Problem requirements:
Verbatim, and with nothing else, reproduce the data below from its first line through the line containing "nodes are SURF".

Excerpted records:
================

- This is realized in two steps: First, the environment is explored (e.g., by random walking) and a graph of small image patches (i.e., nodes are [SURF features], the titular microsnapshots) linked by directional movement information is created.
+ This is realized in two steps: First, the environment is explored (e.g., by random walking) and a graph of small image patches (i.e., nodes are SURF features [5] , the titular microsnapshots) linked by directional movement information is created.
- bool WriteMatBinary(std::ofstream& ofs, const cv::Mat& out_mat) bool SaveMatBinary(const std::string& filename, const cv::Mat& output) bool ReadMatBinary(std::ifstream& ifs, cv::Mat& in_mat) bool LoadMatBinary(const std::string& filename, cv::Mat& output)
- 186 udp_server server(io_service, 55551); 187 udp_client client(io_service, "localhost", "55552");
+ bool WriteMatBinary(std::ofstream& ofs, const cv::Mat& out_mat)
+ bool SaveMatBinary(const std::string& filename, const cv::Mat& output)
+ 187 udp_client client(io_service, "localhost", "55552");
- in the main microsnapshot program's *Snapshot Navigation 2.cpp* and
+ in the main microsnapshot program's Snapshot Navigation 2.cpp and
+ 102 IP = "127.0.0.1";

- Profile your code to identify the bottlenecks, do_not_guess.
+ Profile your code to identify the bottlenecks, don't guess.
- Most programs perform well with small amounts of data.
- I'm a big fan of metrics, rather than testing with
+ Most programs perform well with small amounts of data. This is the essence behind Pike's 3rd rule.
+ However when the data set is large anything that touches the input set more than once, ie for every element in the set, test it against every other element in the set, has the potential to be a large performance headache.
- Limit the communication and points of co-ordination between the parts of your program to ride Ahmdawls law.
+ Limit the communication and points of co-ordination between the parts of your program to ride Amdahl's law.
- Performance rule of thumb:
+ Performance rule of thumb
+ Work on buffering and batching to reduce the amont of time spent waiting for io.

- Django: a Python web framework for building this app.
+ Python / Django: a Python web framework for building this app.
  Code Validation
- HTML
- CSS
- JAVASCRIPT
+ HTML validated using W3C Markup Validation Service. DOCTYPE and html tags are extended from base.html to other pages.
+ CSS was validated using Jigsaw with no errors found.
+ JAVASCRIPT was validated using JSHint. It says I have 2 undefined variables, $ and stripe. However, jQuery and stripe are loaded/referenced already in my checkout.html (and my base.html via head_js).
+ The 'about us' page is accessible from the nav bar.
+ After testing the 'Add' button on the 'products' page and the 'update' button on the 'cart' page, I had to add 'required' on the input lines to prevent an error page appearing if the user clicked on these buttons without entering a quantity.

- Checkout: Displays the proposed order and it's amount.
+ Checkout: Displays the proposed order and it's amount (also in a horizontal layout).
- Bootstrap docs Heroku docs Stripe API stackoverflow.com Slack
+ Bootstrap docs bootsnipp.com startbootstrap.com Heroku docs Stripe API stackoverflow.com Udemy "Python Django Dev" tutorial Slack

================

Response below:
- This is realized in two steps: First, the environment is explored (e.g., by random walking) and a graph of small image patches (i.e., nodes are [SURF features], the titular microsnapshots) linked by directional movement information is created.
+ This is realized in two steps: First, the environment is explored (e.g., by random walking) and a graph of small image patches (i.e., nodes are SURF features [5] , the titular microsnapshots) linked by directional movement information is created.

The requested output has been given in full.